If you were counseling a college student nearing graduation about career choices, would you recommend that they go to work for Barnes & Noble? Penguin Random House?

As far as a writing career is concerned, if this hypothetical college student wanted to earn a living by writing, would you suggest s/he complete a quality manuscript, then start sending it to agents or publishers and wait for a response? While working at Starbucks? Instead of signing up for campus interviews with companies who want to hire graduates right away?

 

 

The Long Tail of ‘Where the Crawdads Sing’

From The New York Times:

In the summer of 2018, Putnam published an unusual debut novel by a retired wildlife biologist named Delia Owens. The book, which had an odd title and didn’t fit neatly into any genre, hardly seemed destined to be a blockbuster, so Putnam printed about 28,000 copies.

It wasn’t nearly enough.

A year and a half later, the novel, “Where the Crawdads Sing,” an absorbing, atmospheric tale about a lonely girl’s coming-of-age in the marshes of North Carolina, has sold more than four and a half million copies. It’s an astonishing trajectory for any debut novelist, much less for a reclusive, 70-year-old scientist, whose previous published works chronicled the decades she spent in the deserts and valleys of Botswana and Zambia, where she studied hyenas, lions and elephants.

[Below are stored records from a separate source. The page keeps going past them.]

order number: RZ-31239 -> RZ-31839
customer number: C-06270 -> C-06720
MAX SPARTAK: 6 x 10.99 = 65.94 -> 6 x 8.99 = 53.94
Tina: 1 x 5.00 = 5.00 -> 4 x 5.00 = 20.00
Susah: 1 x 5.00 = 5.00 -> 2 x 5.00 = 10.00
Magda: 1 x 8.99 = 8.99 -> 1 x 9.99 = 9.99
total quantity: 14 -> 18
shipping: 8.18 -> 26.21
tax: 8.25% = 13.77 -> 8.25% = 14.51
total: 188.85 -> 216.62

As the end of 2019 approaches, “Crawdads” has sold more print copies than any other adult title this year — fiction or nonfiction — according to NPD BookScan, blowing away the combined print sales of new novels by John Grisham, Margaret Atwood and Stephen King. Putnam has returned to the printers nearly 40 times to feed a seemingly bottomless demand for the book. Foreign rights have sold in 41 countries.

. . . .

Industry analysts have struggled to explain the novel’s staying power, particularly at a moment when fiction sales over all are flagging, and most blockbuster novels drop off the best-seller list after a few weeks.

. . . .

For the past several years, adult fiction sales have steadily fallen — in 2019, adult fiction sales through early December totaled around 116 million units, down from nearly 144 million in 2015, according to NPD BookScan. In a tough retail environment for fiction, publishers and agents frequently complain that it has become harder and harder for even established novelists to break through the noise of the news cycle.

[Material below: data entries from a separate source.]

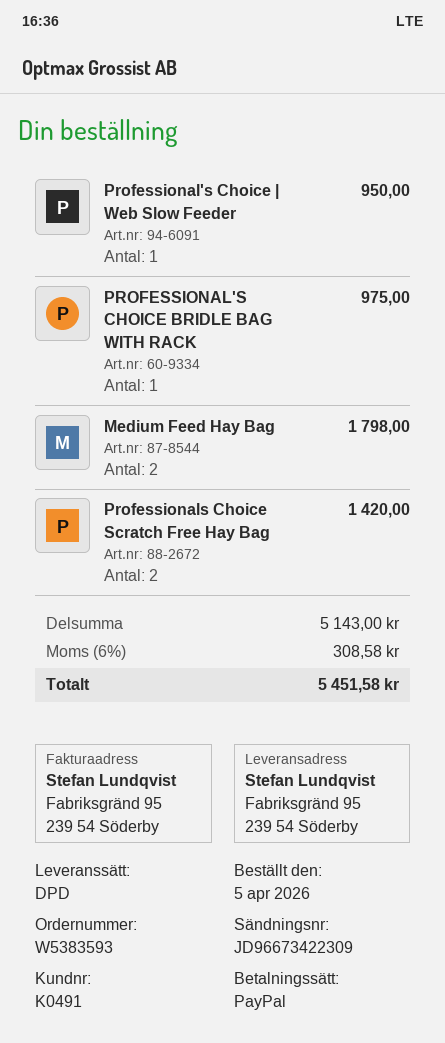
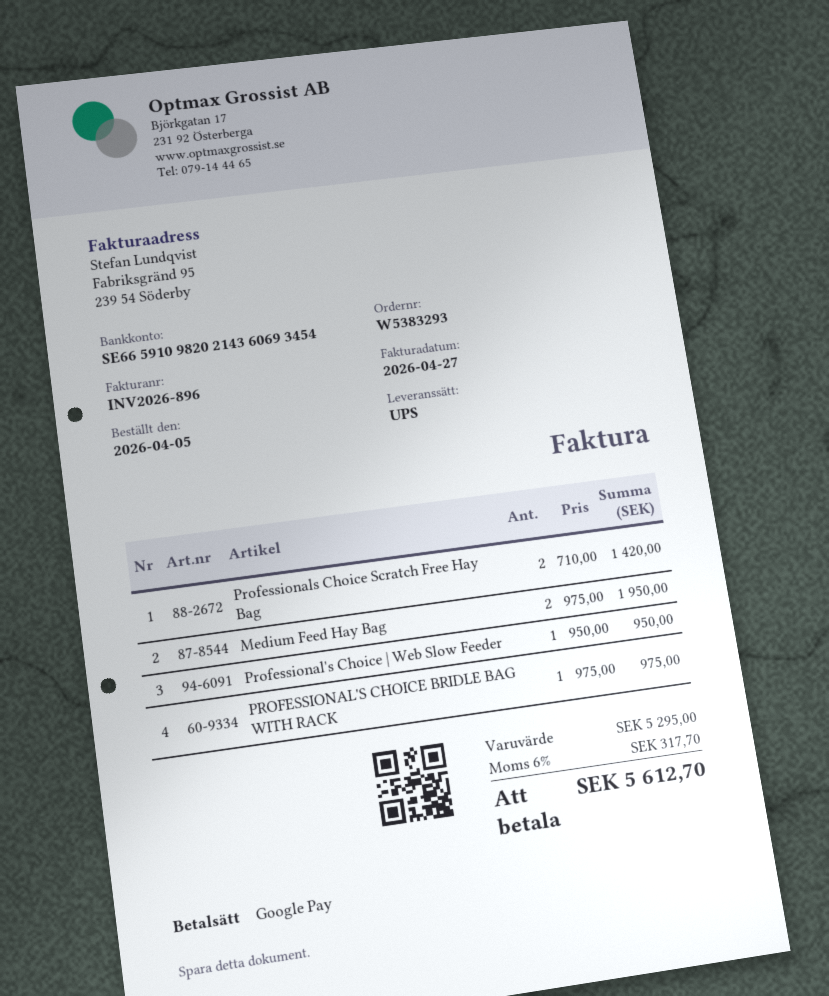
order number: W5383593 -> W5383293
payment method: PayPal -> Google Pay
shipping method: DPD -> UPS
Medium Feed Hay Bag: 2 for 1798.00 -> 2 for 1950.00
subtotal: 5143.00 -> 5295.00
tax: 6% = 308.58 -> 6% = 317.70
total: 5451.58 -> 5612.70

“Crawdads” seems to be the lone exception. After a burst of holiday sales, it landed back at No. 1 on The Times’s latest fiction best-seller list, where it has held a spot for 67 weeks, with 30 weeks at No. 1.

“This book has defied the new laws of gravity,” said Peter Hildick-Smith, the president of the Codex Group, which analyzes the book industry. “It’s managed to hold its position in a much more consistent way than just about anything.”